“A mí en realidad el sexo me interesa muy poco”. Con esa frase lapidaria soltada donde la terapista que visitaba con Santiago para salvar su matrimonio, Carolina cerraba un ciclo de tres años.
Se habían conocido en una oficina de consultores. Ella salía de una aventura breve e intensa con un compañero de universidad que se esfumó. Antes, había tenido un noviazgo formal con un ejecutivo trabajador y desabrido. Aunque se iban a casar, Carolina quiso tener más mundo antes de embarcarse en algo definitivo: cortó, probó varias cositas, rumbeó como loca, pero conservó su virginidad. Santiago, un poco mayor, había tenido varias novias, todas sexualmente activas. Se había iniciado con una separada y arrancando carrera en Bogotá había convivido con otra mujer mayor que él. Tal vez por eso, a diferencia de algunos amigos, nunca le atrajo el reto de seducir primíparas. Las prefería no necesariamente maduras, pero por lo menos experimentadas. Torpe en el arte de insistir y confiado en que la luna de miel era un ritual suficientemente testeado, se dejó convencer por esa novia cautivadora pero casta, ya atípica para la época.
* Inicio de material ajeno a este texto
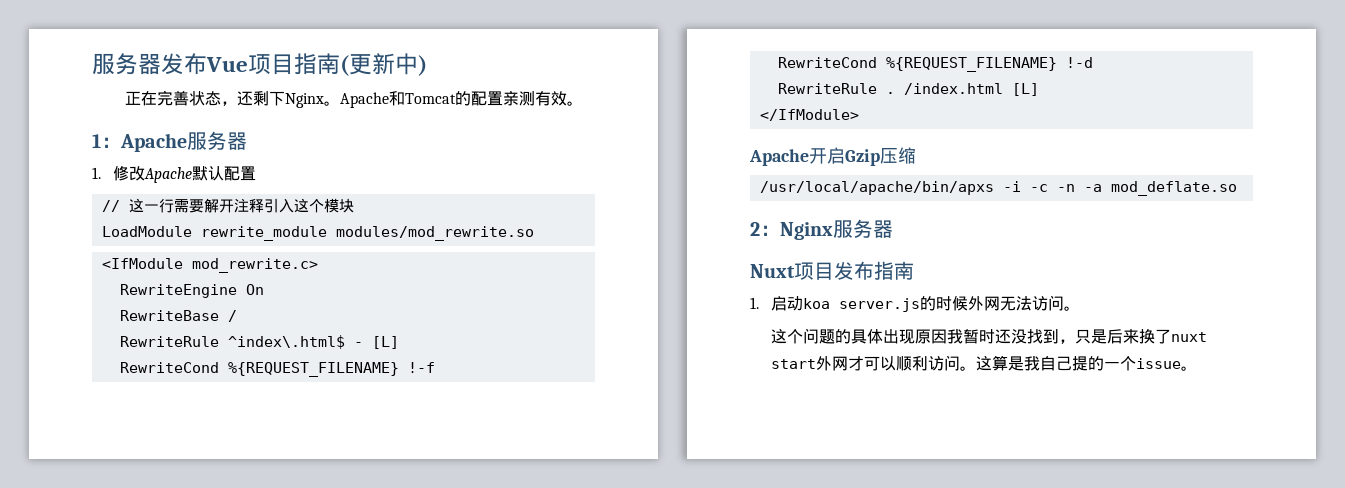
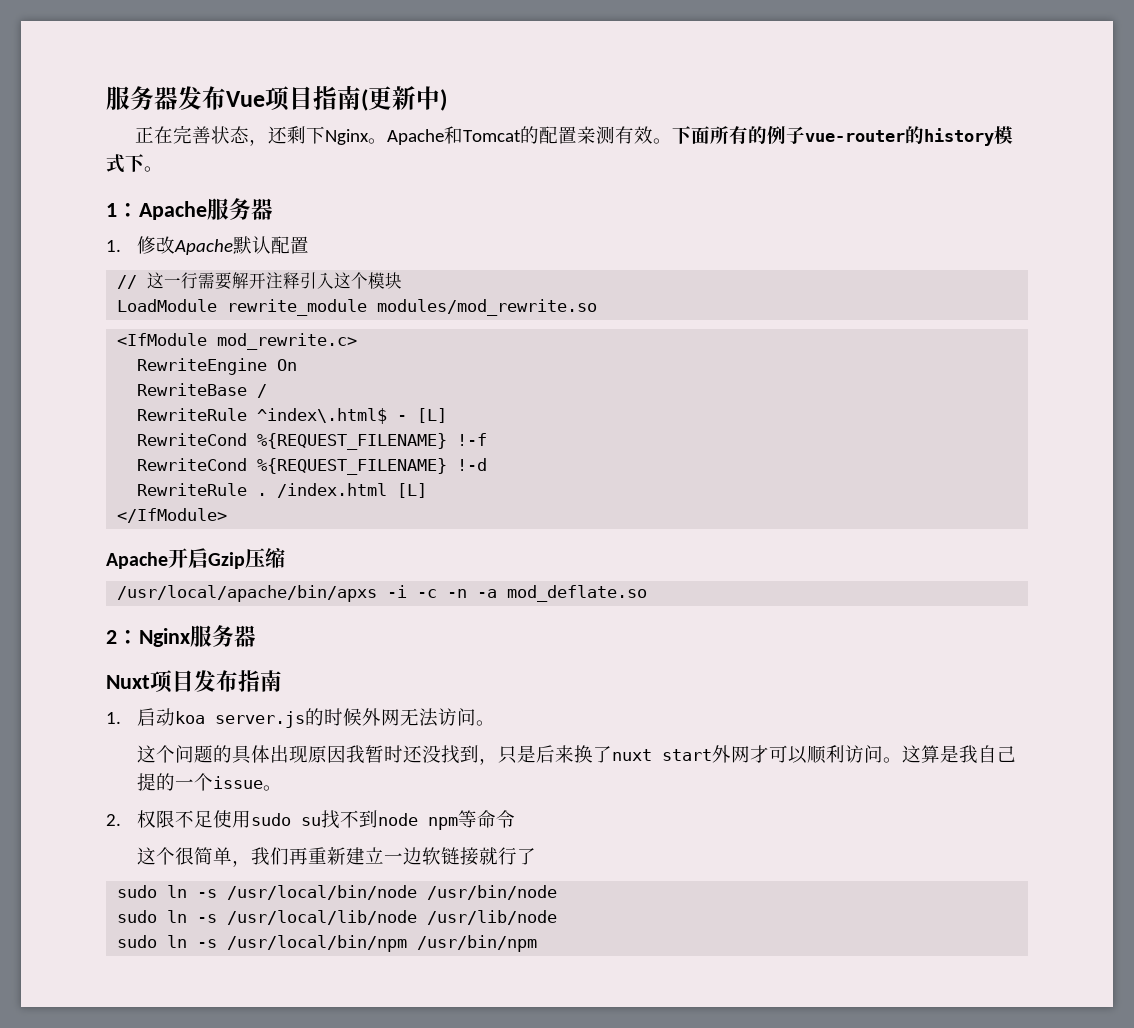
(583, 103) none -> [671,126,1013,146] [106,154,163,173] 下面所有的例子vue-router的history模式下。
(1198, 368) none -> [106,810,516,830] [137,847,537,867] [117,885,558,900] [117,910,558,925] [117,935,538,952] // 2.权限不足使用sudo su找不到node npm等命令 // 这个很简单，我们再重新建立一边软链接就行了 // sudo ln -s /usr/local/bin/node /usr/bin/node // sudo ln -s /usr/local/lib/node /usr/lib/node // sudo ln -s /usr/local/bin/npm /usr/bin/npm

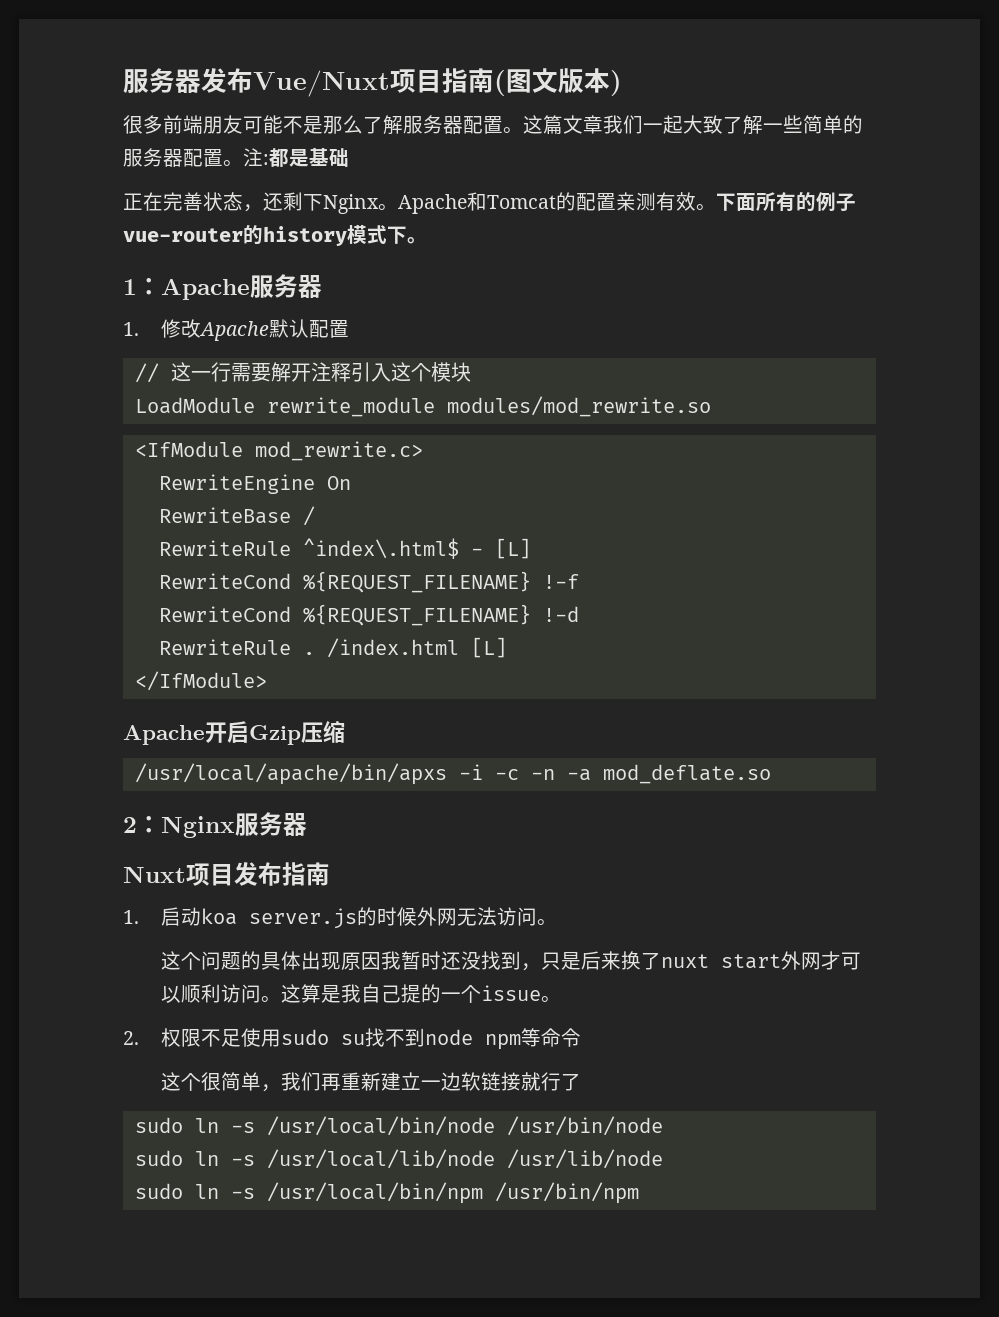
[226,91,265,107] Vue -> [253,70,390,97] Vue/Nuxt
[368,86,440,110] 更新中 -> [506,68,610,93] 图文版本
(447, 100) none -> [123,115,863,135] [123,147,349,167] // 很多前端朋友可能不是那么了解服务器配置。这篇文章我们一起大致了解一些简单的服务器配置。注:都是基础

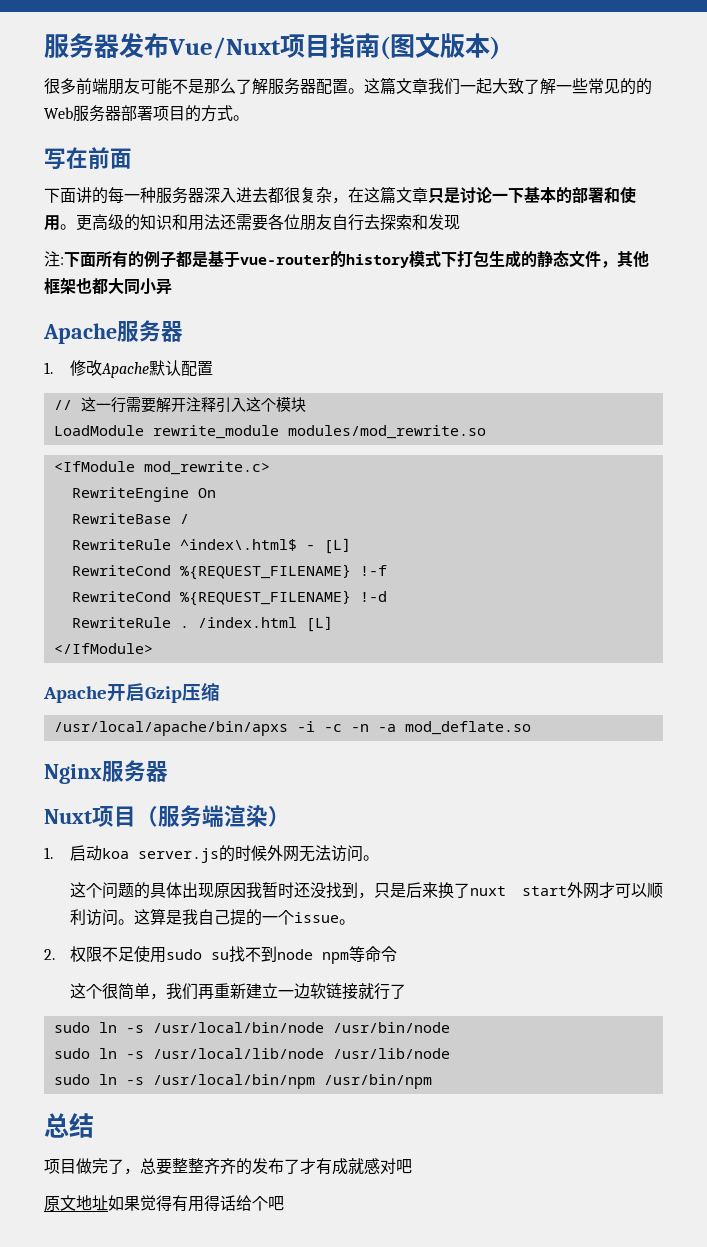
[803,115,863,134] [123,147,349,167] [123,192,716,214] 简单的服务器配置。注:都是基础 // 正在完善状态，还剩下Nginx。Apache和Tomcat的配置亲测有效。 -> [588,78,652,95] [44,105,249,122] [44,147,132,170] [44,186,636,204] [44,214,460,231] [44,251,64,267] 常见的的Web服务器部署项目的方式。 // 写在前面 // 下面讲的每一种服务器深入进去都很复杂，在这篇文章只是讨论一下基本的部署和使用。更高级的知识和用法还需要各位朋友自行去探索和发现 // 注:
(856, 202) none -> [176,251,240,268] 都是基于
[407,237,427,244] [123,278,161,295] 。 // 1： -> [457,250,649,268] [44,278,172,295] 打包生成的静态文件，其他框架也都大同小异 //
[123,816,161,833] 2： -> (531, 728) none
[234,862,330,886] 发布指南 -> [136,805,290,827] （服务端渲染）
(639, 1193) none -> [44,1113,94,1138] [44,1158,412,1175] [44,1195,284,1212] // 总结 // 项目做完了，总要整整齐齐的发布了才有成就感对吧 // 原文地址如果觉得有用得话给个吧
Así, se casaron sin haber tirado antes. Los argumentos de Carolina fueron simples. “El condón es un lío y no me interesa aprender algo tan inseguro y pasajero”. Santiago tampoco pudo aportar ese know how. Siempre habían hecho la tarea por él, con pepas, T o diafragmas. La parafernalia contraceptiva, según ella, era mejor asumirla por canales institucionales. Opinaba además que las casas de amigos, los moteles, los potreros, los parqueaderos o los polvos de sofá eran un bajonazo.
La tan esperada noche de bodas, como predijo la Beauvoir, fue un desastre. El idílico paraje en nada contribuyó a que fluyera el romance. Ella frenó en seco en los preámbulos y él, que sentía haber aguantado demasiado, no tuvo suficiente paciencia ni destreza. Insólitamente, terminaron hablando de la niñez y de la suegra. Sólo al cuarto día el matrimonio pudo consumarse. Nada digno de celebrar.
Santiago recuerda que el primer orgasmo de Carolina, como al sexto encuentro, fue espectacular. Durante el resto de luna de miel no hubo muchas réplicas y nunca algo tan intenso. Al instalarse en Bogotá, ambos dejaron la oficina para continuar sus respectivas carreras. En la cama, con pequeñas disculpas, llamadas, documentos por revisar, cansancios y jaquecas, ella logró imponer su rutina. El polvo semanal era los sábados, a media mañana, justo después del baño y ya reposado el desayuno. Ni siquiera tan magra frecuencia y tan elaborado ritual garantizaban que ella siempre llegara. Santiago insiste en que él se esmeraba. Es más, precisa, “era la primera vez que tenía conciencia de que tocaba aplicarse de tal manera”.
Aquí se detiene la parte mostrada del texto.